### WORK REQUEST
Images aside, return all the entries exactly.
※
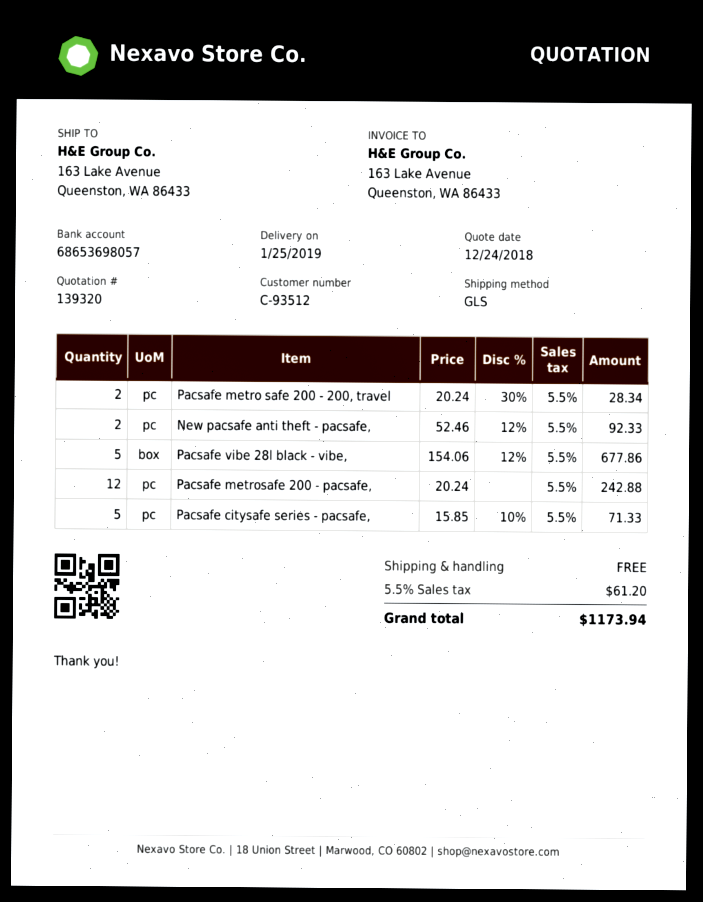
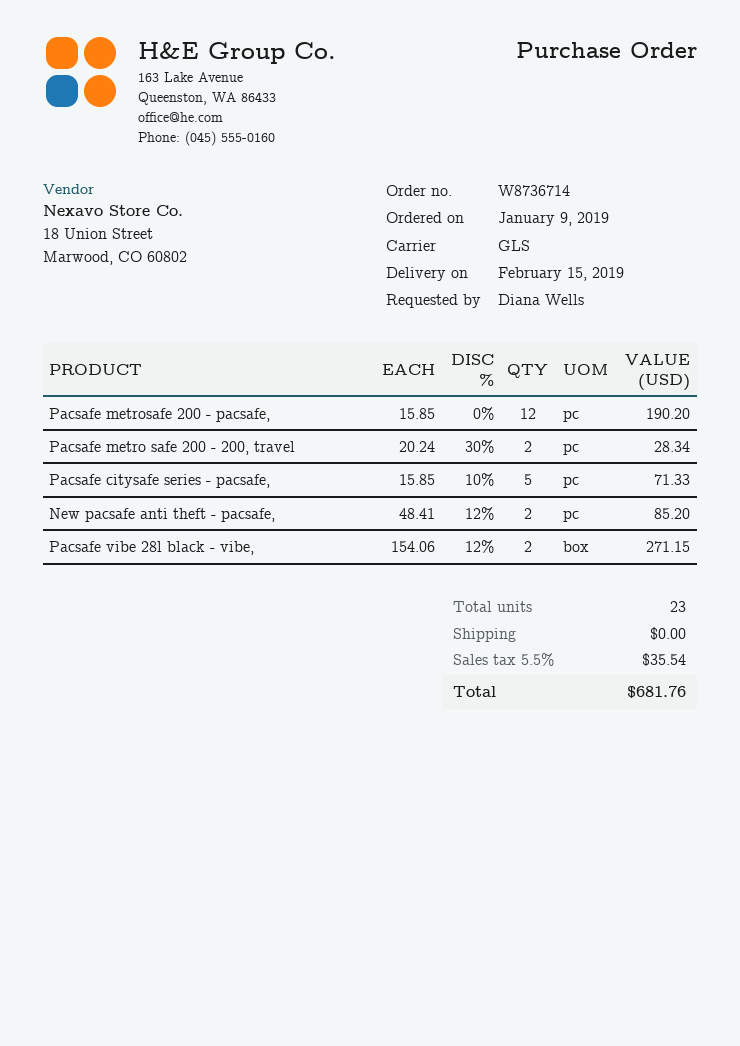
delivery date: 2019-01-25 -> 2019-02-15
New pacsafe anti theft - pacsafe,: 2 x 52.46 - 12% = 92.33 -> 2 x 48.41 - 12% = 85.20
Pacsafe vibe 28l black - vibe,: 5 x 154.06 - 12% = 677.86 -> 2 x 154.06 - 12% = 271.15
Pacsafe metrosafe 200 - pacsafe,: 12 x 20.24 = 242.88 -> 12 x 15.85 = 190.20
tax: 5.5% = 61.20 -> 5.5% = 35.54
total: 1173.94 -> 681.76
※
### OUTPUT OF THE EXERCISE
delivery date: 2019-01-25 -> 2019-02-15
New pacsafe anti theft - pacsafe,: 2 x 52.46 - 12% = 92.33 -> 2 x 48.41 - 12% = 85.20
Pacsafe vibe 28l black - vibe,: 5 x 154.06 - 12% = 677.86 -> 2 x 154.06 - 12% = 271.15
Pacsafe metrosafe 200 - pacsafe,: 12 x 20.24 = 242.88 -> 12 x 15.85 = 190.20
tax: 5.5% = 61.20 -> 5.5% = 35.54
total: 1173.94 -> 681.76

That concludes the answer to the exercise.